André Soltau*
“Em se tratando de crises
pessoais, parece existir um consenso de que o melhor remédio é a solidão”
Em 1719, quando o escritor
inglês Daniel Defoé lançou o romance Robinson Crusoé, a Modernidade estava em
seu auge defendendo o racionalismo, o individualismo e o sucesso a qualquer
preço. Sua história foi popularizada em diferentes versões para o cinema - com
direito a inspirar outras como no filme O Naúfrago (Direção Robert Zemeckis.

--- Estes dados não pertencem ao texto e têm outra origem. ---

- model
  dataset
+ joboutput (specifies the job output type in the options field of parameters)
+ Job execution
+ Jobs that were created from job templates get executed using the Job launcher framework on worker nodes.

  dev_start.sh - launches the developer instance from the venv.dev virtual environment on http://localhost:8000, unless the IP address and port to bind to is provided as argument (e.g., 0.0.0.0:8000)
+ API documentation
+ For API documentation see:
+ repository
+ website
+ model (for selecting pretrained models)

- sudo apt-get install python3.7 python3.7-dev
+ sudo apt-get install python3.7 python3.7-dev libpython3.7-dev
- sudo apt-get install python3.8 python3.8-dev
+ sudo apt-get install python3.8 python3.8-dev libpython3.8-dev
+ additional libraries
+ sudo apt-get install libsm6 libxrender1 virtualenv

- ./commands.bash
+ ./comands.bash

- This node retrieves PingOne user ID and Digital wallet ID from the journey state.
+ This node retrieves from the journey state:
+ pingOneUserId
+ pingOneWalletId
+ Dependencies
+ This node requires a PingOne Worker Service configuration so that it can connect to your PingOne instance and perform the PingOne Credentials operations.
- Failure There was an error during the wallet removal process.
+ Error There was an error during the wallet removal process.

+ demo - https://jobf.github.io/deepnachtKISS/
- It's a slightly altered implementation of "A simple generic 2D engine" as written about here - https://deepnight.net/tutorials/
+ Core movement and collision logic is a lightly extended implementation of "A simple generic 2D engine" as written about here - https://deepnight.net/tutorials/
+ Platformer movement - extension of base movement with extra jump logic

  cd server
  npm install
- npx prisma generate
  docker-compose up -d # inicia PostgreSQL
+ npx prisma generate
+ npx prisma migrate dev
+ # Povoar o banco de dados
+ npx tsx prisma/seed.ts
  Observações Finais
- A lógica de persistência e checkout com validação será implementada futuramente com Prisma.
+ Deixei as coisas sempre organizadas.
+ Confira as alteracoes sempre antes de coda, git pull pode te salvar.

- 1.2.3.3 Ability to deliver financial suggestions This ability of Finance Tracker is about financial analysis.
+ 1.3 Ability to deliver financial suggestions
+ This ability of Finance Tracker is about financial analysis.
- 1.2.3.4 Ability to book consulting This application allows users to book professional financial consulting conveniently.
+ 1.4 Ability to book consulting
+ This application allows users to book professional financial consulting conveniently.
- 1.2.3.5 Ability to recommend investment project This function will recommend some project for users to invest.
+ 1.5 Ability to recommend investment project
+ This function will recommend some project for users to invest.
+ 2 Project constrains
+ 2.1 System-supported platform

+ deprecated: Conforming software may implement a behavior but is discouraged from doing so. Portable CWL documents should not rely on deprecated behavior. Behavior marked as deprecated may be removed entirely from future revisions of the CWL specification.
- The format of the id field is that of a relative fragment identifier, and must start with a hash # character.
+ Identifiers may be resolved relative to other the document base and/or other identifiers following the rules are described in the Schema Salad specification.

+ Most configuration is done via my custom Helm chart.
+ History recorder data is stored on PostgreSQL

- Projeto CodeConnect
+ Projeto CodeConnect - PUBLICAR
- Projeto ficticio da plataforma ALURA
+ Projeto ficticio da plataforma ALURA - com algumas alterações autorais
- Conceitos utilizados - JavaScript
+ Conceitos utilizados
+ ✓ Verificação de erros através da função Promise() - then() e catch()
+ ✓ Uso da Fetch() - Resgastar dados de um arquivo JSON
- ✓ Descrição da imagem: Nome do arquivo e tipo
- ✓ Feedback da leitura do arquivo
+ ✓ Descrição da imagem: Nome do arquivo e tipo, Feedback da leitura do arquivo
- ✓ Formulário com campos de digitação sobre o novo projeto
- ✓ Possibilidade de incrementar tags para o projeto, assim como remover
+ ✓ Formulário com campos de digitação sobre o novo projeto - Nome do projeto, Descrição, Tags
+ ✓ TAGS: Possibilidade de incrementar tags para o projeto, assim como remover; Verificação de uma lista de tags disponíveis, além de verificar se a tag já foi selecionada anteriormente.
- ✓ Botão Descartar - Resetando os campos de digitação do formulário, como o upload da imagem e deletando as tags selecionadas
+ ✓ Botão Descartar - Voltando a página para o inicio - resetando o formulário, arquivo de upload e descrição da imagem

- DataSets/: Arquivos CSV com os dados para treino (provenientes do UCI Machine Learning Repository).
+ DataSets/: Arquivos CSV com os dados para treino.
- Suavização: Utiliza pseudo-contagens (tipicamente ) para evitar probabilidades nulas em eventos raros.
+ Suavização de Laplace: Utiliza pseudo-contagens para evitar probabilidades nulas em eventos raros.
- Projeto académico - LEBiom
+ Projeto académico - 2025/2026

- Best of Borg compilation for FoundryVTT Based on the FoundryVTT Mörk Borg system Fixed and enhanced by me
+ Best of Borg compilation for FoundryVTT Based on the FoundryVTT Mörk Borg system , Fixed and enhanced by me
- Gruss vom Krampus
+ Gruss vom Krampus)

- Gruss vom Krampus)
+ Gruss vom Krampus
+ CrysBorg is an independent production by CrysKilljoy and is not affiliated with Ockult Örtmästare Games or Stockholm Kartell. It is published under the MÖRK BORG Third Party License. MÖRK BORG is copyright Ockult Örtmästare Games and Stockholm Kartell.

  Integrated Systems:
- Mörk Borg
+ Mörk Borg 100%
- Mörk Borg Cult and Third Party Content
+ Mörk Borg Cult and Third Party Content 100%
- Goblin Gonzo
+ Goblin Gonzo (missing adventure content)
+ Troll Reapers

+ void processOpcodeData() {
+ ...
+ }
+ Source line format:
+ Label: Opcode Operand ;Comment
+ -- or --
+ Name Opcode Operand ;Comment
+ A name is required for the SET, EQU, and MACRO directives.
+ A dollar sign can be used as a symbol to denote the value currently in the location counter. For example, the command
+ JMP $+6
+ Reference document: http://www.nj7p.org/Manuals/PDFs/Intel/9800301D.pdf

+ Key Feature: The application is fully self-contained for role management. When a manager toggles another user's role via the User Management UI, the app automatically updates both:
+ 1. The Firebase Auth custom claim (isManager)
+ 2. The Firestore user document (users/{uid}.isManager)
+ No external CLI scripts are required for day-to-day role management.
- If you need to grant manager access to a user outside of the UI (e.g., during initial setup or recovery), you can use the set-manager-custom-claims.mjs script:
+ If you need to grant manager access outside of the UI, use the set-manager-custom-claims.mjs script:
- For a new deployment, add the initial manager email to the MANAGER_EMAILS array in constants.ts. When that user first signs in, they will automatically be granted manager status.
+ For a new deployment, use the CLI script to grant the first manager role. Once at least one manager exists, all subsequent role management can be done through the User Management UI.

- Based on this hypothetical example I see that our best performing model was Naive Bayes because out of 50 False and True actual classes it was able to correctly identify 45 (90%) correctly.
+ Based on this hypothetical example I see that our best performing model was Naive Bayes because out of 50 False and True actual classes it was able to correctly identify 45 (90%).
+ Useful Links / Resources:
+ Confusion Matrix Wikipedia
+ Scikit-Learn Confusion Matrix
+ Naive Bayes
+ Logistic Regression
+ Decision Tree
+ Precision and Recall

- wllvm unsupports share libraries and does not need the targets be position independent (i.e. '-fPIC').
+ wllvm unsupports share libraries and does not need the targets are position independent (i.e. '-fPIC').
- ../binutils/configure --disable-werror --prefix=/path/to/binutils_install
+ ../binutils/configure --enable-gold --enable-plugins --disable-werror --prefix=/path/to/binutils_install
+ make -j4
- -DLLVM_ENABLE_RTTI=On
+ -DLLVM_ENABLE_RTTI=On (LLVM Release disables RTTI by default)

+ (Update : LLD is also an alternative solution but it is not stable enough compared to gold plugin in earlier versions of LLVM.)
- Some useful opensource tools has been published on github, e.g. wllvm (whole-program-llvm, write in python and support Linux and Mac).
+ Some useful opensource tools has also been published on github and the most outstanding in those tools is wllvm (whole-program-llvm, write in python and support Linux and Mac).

Ano 2000) - resiste ao tempo e arriscaria algumas hipóteses sobre os motivos
que mantém viva a trajetória do sobrevivente de um naufrágio e suas artimanhas
para sobreviver em uma ilha deserta acompanhado de um amigo que não se comunica com ele pela palavra - Crusoé tem a companhia de
Sexta-feira, nome que identifica o dia em que apareceu na ilha já não tão
deserta; e um Wilson, boneco montado com uma bola velha e palha para servir de
companhia ao personagem de Tom Hanks.
Em se tratando de crises
pessoais, parece existir um certo consenso de que o melhor remédio é a solidão.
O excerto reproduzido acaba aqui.